WORK INSTRUCTIONS
Reproduce every entry below exactly, minus the pictures.

-- DATA FOR REVIEW follows --

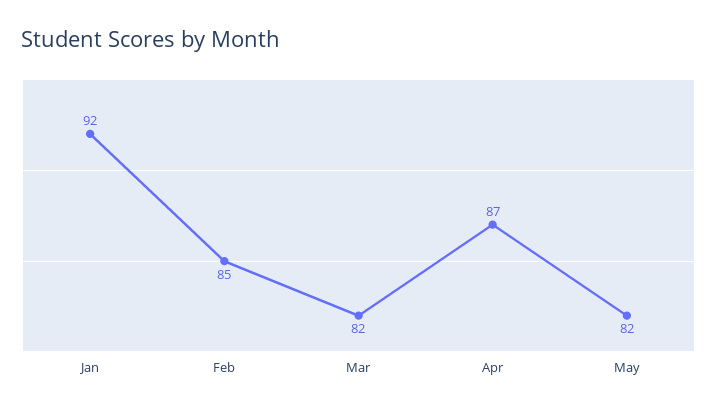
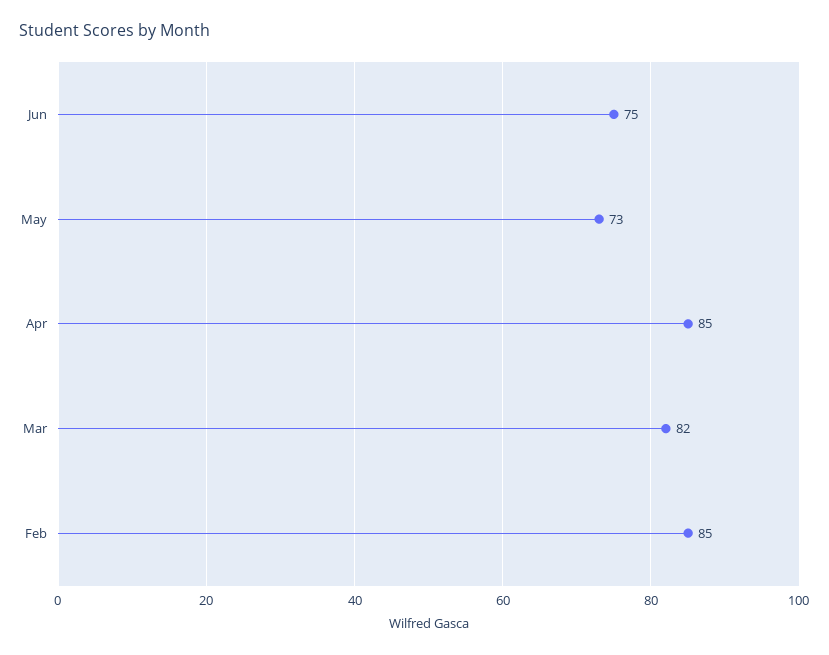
Jan: 92 -> none
Apr: 87 -> 85
May: 82 -> 73
Jun: none -> 75

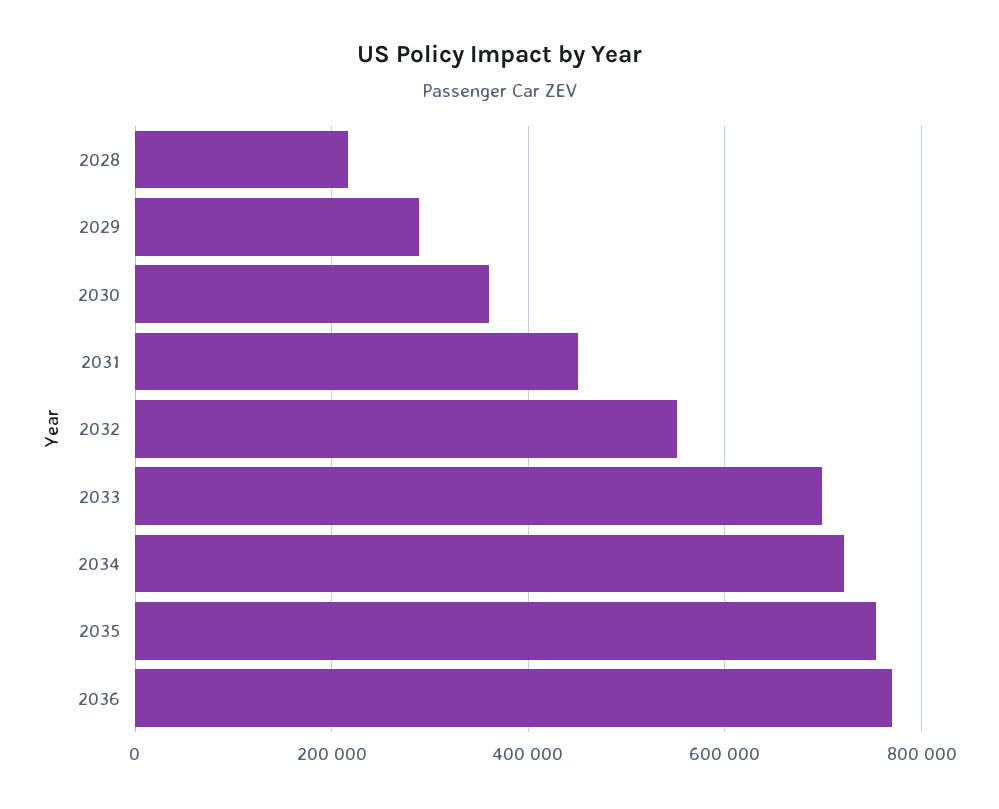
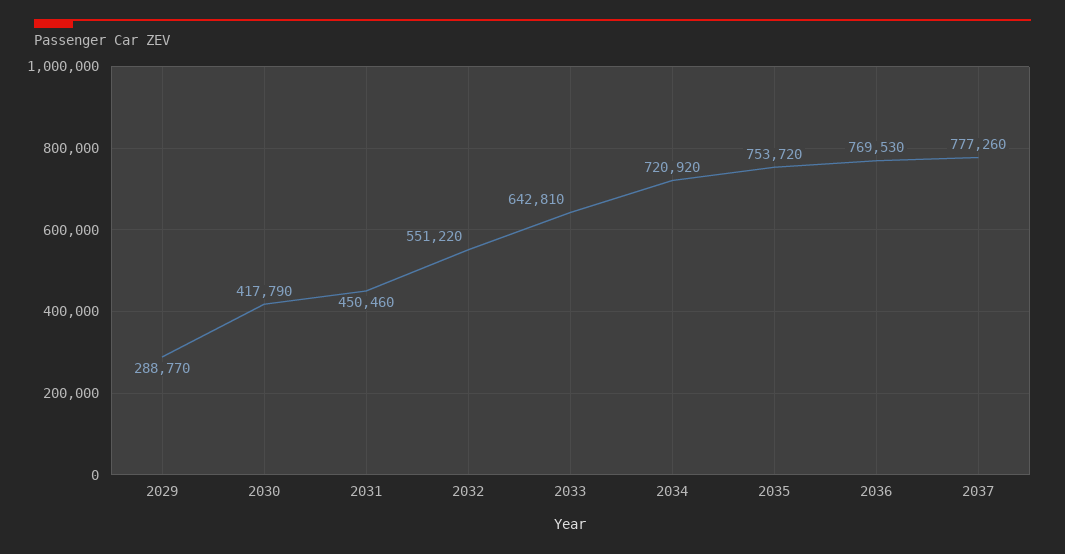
2028: 220000 -> none
2030: 360000 -> 417790
2033: 700000 -> 642810
2037: none -> 777260

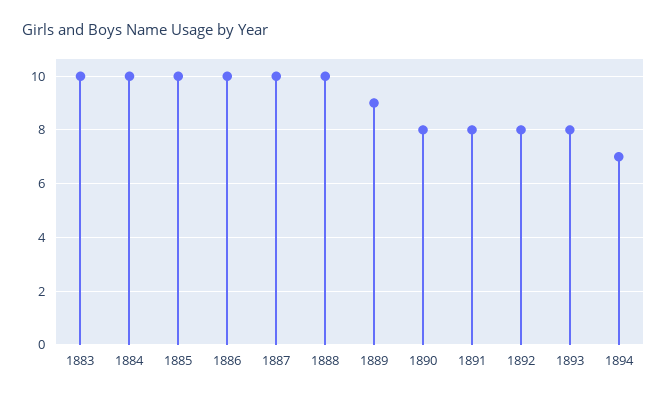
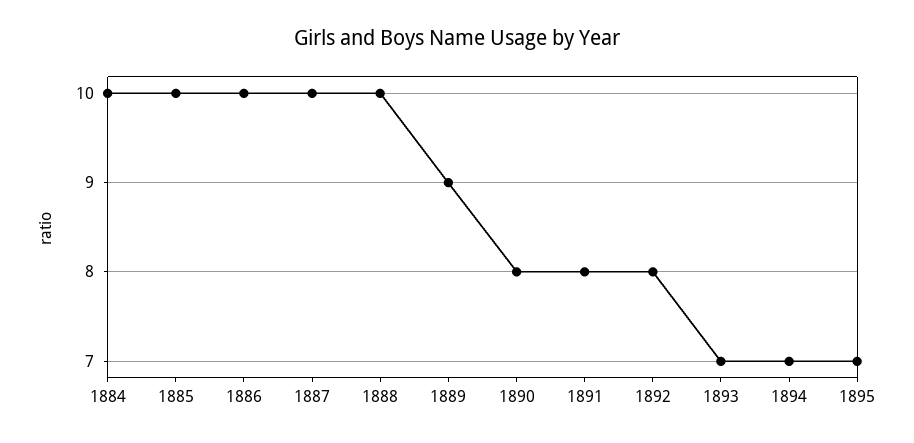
1883: 10 -> none
1893: 8 -> 7
1895: none -> 7

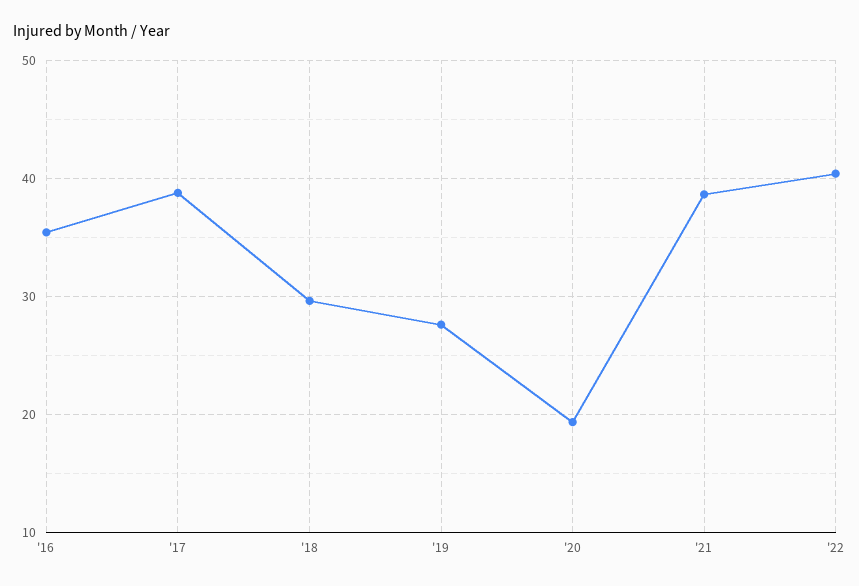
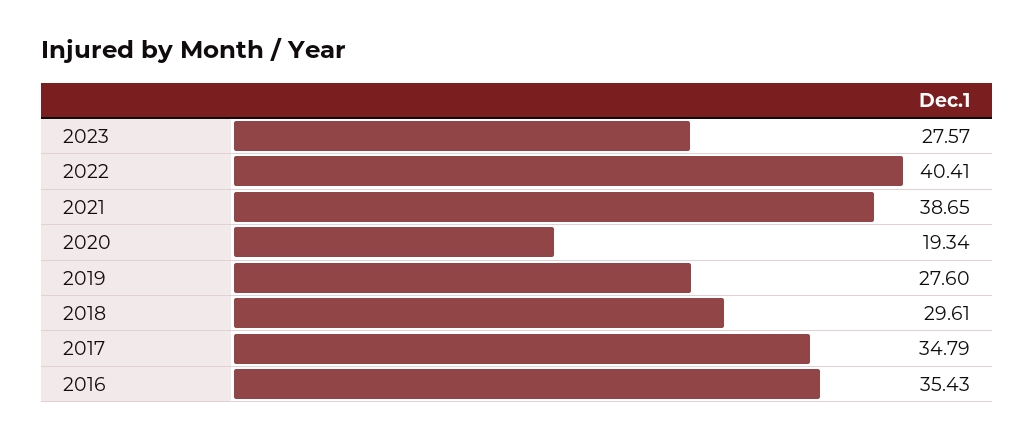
'17: 39 -> 34.79
2023: none -> 27.57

-- DATA FOR REVIEW concluded --

RESPONSE
Jan: 92 -> none
Apr: 87 -> 85
May: 82 -> 73
Jun: none -> 75

2028: 220000 -> none
2030: 360000 -> 417790
2033: 700000 -> 642810
2037: none -> 777260

1883: 10 -> none
1893: 8 -> 7
1895: none -> 7

'17: 39 -> 34.79
2023: none -> 27.57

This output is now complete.